** Opening INFORMATION block **
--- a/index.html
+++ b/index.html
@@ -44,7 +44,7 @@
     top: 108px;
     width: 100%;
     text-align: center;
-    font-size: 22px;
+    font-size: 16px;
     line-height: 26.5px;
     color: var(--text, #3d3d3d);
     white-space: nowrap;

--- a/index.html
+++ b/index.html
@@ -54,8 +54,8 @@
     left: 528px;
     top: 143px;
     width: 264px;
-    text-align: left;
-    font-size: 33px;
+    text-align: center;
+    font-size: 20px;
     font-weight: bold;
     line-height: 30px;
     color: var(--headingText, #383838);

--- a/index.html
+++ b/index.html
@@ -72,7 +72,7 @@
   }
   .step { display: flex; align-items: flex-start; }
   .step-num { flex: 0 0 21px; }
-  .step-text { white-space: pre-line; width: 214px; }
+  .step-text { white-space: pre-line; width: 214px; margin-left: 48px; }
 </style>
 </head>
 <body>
** Closing INFORMATION block **
** Opening INFORMATION block **
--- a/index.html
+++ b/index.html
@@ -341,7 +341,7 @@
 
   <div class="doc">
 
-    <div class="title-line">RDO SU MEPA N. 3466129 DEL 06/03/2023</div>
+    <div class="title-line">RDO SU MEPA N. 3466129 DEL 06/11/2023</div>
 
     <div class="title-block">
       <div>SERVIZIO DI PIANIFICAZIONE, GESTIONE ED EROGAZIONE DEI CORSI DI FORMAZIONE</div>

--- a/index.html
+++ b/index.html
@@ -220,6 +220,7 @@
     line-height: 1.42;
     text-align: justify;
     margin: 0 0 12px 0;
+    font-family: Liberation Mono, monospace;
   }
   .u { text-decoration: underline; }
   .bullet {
** Closing INFORMATION block **
PROMPT: The answer must be every line of the records that contains the word "font".

EXERCISE ANSWER:
-    font-size: 22px;
+    font-size: 16px;
-    font-size: 33px;
+    font-size: 20px;
     font-weight: bold;
+    font-family: Liberation Mono, monospace;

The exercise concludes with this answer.